An interesting idea. Maybe his successors will eventually be challenged to create a more flexible and mobile form of infantry than the phalanx, leading them towards adopting Italic-like models like the Triplex Acies from either the Samnites or the Romans. Maybe the concept of the cohort could emerge early on, but we'll see.

So, Rome has their ambitions in Campania stifled at best. Crippled at worse. The only place left for them to expand into is up north, but that leaves them with the problem of a Etruria that can appeal for Argead support in return for submission.
Rome might be more successful in Eturia than in Magna Graecia and Campania since inevitably Alexander is going to die and his successor might either be too busy governing his empire or uninterested in devoting a campaign further into the Italian Peninsula.
 
Rome might be more successful in Eturia than in Magna Graecia and Campania since inevitably Alexander is going to die and his successor might either be too busy governing his empire or uninterested in devoting a campaign further into the Italian Peninsula.
They definitely could.

Rome is probably a lot more stable this time around in the same time period too. The second war was interrupted and brought to an earlier peace, and they were forced to consolidate earlier than they'd like, especially with the meager gains the war delivered. Less drastic inequality, in as fast a time. This is good for Rome in in my opinion.
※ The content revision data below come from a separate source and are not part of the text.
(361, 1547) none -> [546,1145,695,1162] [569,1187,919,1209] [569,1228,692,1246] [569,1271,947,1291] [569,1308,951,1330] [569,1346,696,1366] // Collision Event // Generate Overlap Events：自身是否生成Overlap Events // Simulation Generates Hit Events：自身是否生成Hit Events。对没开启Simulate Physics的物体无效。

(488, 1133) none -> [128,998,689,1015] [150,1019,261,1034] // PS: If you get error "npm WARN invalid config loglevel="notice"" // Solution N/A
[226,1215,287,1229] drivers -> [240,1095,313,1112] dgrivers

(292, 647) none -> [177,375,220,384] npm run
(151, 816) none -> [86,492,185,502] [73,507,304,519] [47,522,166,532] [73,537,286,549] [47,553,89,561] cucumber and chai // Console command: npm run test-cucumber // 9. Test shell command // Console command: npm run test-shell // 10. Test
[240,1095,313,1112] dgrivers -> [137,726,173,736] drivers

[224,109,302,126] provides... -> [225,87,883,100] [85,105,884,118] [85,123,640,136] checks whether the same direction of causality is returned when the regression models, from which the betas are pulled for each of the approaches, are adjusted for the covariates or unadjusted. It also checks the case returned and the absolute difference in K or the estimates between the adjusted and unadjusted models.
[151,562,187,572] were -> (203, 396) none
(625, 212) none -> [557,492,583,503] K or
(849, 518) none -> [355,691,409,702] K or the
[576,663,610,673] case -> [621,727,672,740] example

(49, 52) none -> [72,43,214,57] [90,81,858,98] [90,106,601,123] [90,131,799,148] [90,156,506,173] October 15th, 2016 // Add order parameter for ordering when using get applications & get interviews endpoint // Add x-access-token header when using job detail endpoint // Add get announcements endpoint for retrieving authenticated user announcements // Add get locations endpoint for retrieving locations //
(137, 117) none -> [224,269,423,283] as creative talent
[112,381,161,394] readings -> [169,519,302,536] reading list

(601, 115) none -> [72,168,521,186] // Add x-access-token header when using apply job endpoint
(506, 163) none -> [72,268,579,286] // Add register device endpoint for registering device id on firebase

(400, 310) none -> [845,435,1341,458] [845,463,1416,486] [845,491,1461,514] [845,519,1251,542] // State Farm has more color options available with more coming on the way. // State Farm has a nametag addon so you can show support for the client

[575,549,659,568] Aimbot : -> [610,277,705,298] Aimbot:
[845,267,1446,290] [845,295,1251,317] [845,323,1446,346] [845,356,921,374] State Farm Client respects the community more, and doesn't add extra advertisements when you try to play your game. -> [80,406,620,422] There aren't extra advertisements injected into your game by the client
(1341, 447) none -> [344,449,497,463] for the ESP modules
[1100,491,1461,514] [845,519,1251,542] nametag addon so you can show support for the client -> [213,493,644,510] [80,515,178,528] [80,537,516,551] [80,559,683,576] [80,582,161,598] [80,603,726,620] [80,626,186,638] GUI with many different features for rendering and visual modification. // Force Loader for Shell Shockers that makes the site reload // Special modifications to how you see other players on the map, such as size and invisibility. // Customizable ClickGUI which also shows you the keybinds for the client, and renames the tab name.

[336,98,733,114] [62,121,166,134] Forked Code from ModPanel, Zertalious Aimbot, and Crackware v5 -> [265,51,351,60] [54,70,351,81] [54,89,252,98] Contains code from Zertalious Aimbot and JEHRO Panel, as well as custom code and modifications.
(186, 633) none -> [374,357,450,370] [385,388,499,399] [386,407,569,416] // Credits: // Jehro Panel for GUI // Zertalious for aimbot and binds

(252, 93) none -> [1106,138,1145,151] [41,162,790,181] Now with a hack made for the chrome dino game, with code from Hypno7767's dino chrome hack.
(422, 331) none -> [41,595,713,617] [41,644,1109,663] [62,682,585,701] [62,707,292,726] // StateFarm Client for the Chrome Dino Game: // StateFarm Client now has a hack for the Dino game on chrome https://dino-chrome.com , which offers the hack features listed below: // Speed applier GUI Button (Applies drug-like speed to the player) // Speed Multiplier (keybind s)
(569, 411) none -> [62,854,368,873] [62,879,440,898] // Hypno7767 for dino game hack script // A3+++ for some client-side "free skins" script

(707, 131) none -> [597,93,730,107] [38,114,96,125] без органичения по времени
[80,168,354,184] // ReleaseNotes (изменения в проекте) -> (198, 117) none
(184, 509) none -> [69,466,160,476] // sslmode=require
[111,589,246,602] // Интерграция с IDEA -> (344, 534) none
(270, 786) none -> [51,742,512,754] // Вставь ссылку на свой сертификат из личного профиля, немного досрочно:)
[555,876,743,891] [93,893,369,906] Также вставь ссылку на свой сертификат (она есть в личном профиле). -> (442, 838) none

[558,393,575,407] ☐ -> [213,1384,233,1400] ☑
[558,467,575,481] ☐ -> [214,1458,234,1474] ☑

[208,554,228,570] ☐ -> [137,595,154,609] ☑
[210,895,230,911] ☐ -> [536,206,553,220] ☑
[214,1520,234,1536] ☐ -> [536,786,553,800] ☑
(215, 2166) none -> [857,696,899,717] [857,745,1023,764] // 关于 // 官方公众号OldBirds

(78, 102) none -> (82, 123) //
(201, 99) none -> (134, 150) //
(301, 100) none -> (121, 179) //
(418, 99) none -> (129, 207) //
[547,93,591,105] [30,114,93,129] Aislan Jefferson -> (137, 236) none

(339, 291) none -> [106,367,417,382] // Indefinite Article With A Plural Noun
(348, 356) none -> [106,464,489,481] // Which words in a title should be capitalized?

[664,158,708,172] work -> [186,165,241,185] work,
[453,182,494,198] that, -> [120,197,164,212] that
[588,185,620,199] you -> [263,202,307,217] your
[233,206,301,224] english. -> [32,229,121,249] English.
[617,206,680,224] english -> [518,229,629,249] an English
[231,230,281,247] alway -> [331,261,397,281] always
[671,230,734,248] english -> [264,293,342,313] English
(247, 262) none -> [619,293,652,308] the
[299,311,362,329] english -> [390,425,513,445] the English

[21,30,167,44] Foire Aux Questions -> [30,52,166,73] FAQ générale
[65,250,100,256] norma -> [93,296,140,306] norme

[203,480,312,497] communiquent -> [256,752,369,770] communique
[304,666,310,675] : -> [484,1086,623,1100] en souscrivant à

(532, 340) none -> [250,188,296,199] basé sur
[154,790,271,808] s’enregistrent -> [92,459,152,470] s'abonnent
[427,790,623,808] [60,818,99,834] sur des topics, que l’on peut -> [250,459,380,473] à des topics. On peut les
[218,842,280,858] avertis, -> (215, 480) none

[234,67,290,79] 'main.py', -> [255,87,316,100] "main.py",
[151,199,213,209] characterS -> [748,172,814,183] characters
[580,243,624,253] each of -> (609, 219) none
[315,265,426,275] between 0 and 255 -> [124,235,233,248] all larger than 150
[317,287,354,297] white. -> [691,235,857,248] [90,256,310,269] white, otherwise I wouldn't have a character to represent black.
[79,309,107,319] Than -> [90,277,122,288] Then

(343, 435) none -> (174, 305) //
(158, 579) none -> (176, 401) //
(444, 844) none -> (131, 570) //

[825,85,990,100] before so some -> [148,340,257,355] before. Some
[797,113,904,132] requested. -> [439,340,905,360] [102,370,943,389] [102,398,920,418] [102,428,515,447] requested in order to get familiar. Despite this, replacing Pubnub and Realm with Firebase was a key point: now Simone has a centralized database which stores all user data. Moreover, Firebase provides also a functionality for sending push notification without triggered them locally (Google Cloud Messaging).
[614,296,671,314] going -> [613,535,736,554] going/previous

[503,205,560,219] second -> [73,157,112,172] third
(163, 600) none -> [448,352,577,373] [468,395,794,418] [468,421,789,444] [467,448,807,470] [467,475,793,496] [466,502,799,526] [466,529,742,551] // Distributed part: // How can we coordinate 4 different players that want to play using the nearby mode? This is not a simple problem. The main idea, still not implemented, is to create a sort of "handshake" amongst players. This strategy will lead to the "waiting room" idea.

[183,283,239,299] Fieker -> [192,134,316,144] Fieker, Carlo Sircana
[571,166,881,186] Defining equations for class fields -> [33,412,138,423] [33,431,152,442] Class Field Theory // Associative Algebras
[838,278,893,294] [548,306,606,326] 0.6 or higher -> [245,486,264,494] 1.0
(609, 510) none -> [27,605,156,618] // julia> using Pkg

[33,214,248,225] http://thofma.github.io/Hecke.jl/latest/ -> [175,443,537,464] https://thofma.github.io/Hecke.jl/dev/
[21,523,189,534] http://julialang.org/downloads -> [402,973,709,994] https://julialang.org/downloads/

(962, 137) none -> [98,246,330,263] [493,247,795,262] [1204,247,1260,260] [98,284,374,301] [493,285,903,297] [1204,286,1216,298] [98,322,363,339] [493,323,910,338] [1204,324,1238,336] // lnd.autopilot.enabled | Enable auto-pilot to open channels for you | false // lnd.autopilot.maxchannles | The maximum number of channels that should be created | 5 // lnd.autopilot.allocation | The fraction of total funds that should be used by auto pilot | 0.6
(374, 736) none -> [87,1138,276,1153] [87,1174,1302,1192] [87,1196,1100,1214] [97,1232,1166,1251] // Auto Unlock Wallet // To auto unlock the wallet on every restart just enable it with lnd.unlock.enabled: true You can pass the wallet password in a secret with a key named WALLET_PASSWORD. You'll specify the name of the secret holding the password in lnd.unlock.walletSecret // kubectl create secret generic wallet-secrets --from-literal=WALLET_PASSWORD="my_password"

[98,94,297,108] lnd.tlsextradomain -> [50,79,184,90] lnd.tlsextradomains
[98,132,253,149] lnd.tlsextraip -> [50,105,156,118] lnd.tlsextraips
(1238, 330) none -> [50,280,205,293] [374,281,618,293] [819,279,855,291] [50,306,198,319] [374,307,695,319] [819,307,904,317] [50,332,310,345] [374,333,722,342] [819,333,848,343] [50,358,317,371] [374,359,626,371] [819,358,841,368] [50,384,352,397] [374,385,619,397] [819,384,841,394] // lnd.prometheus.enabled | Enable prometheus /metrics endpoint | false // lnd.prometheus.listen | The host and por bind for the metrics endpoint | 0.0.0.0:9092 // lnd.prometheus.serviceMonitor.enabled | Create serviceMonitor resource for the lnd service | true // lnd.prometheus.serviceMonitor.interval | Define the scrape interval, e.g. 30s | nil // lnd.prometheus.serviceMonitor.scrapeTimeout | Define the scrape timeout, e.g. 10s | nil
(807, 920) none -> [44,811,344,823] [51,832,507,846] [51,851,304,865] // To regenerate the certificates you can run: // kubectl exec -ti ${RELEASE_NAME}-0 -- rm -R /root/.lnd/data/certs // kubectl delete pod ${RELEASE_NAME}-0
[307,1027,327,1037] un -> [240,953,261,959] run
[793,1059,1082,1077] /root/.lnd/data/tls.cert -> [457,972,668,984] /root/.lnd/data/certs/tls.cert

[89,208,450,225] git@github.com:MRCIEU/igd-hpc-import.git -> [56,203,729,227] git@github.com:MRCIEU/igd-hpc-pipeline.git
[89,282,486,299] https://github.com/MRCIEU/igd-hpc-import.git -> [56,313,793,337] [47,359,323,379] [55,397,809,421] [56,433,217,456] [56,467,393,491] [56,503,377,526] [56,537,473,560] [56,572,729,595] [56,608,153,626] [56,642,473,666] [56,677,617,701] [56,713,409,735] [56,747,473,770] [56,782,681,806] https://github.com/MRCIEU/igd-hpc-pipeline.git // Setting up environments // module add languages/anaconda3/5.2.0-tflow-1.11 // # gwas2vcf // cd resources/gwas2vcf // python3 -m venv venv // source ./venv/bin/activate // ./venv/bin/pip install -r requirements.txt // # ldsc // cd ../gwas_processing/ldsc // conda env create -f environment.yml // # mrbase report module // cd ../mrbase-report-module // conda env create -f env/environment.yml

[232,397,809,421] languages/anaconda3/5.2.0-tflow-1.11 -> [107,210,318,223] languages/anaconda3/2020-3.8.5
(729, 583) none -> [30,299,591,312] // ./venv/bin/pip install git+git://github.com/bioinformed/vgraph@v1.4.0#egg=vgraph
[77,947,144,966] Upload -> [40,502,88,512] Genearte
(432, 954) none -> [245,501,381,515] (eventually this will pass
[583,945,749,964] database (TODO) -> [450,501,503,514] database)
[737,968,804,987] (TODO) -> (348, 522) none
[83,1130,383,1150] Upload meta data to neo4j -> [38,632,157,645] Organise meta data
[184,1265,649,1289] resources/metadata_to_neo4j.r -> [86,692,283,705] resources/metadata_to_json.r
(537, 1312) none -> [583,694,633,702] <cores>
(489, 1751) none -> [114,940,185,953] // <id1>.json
I'm guessing the senators that wanted the fertile Campanian region will lick their wounds and pivot. They could attempt to intervene in the Etrurian league's fractiousness or disunity. Or maybe it was just looser league. They still gave Rome a run for their money for a while though.
 
Samnites might induce a change in the Phalanx of the Greeks just as it had in the Romans OTL as they serve in the Argead Empire.
At this stage, the Samnites would just be another ethnic group amongst the hundreds that make up the Argead Empire’s territories. And a lot of the defeats later Hellenistic kingdoms suffered against Rome can be attributed to other factors, such as a lack of cavalry to make up the difference, the political systems of the Hellenistic states and lax form of warfare they were used to, and having a lot less manpower at their disposal. The Phalanx is just one part of the overall Alexandrian battle plan.